Assessment in education is meant to inform us about student progress and needs. Too often though, teachers miss out on using this valuable information to guide their instruction.
Educators should use differentiated assessment tools. This means that teachers use different types of evaluations to determine background knowledge, current understanding, and overall learning.
Classroom assessment techniques fall into two distinct categories: formative assessments and summative assessments. They are used not just as evaluation tools, but as a means of informing instructional practices.
Both of these types should be used in a balanced approach as they are equally valuable in gathering information about students.
Formative assessments are ongoing at different intervals. Different assessments are used, such as DIBELS, pre-tests, classroom observations or even a full diagnostic.
A summative assessment is generally used to measure growth of knowledge, such as at the end of a unit or state administered tests.
Often teachers use these only in their grading, but that is simply a gauge, a pinpoint of a particular moment in time that indicates how a child performed at precisely that moment.
Report cards for school performance are based on these. So are chapter tests, exams and mid-terms.

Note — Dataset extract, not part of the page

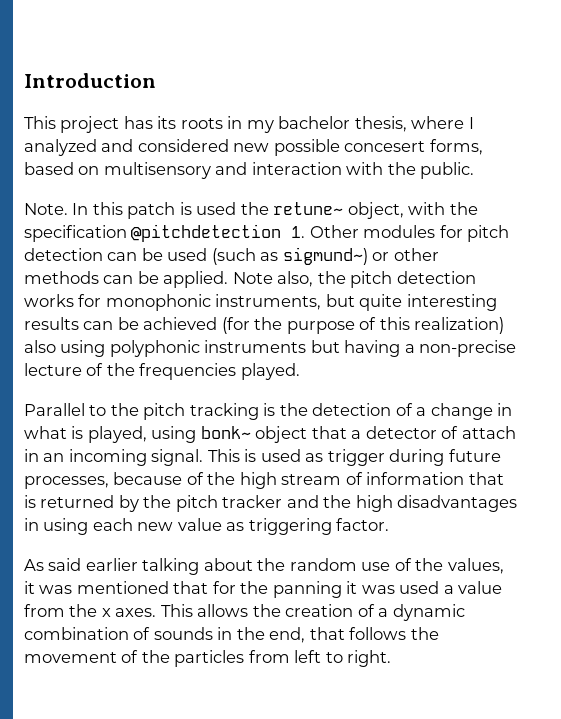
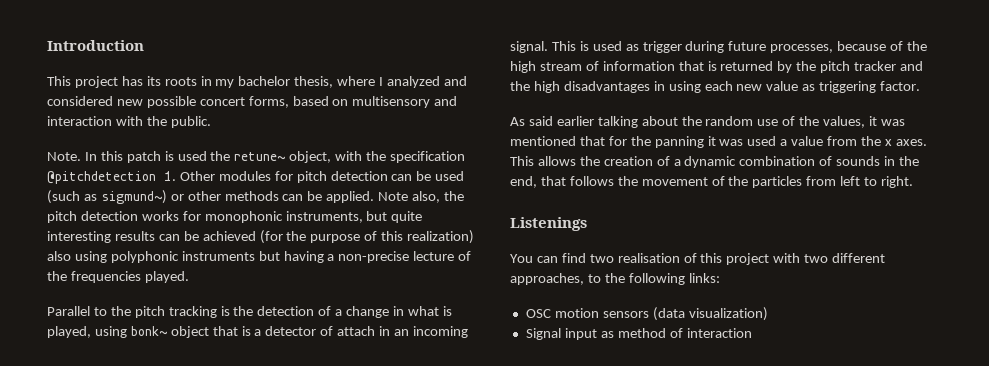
[344,141,426,152] concesert -> [199,97,245,106] concert
(347, 432) none -> [241,326,251,336] is
(392, 658) none -> [510,217,587,231] [510,253,886,265] [510,273,720,285] [525,307,768,321] [525,328,752,340] // Listenings // You can find two realisation of this project with two different approaches, to the following links: // OSC motion sensors (data visualization) // Signal input as method of interaction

The problem with this type of classroom assessment is that it happens so far down the road that the real growth and value of what has been learned is not apparent. It does little to help teachers know what their students need to continue on towards mastery learning.
The only way to make adjustments and interventions is during the learning process, not at the end. That is why we use the formative assessment in education.
This is what teachers do every day. It is actually a built-in part of the instructional process. The information gained from formative assessments should guide the teacher in continually evaluating the needs of the students.
Adjustments can be made quickly using these evaluations. Perhaps a child requires academic interventions or differentiated lessons.
A key difference between a summative and a formative assessment in education is that a formative assessment is "practice." It gives teachers an opportunity to consider the next steps that are needed based on practice results.
Another important factor is that the students are completely involved in evaluating their own learning. They learn to identify what they need help with, what is going well, and the teacher provides targeted feedback.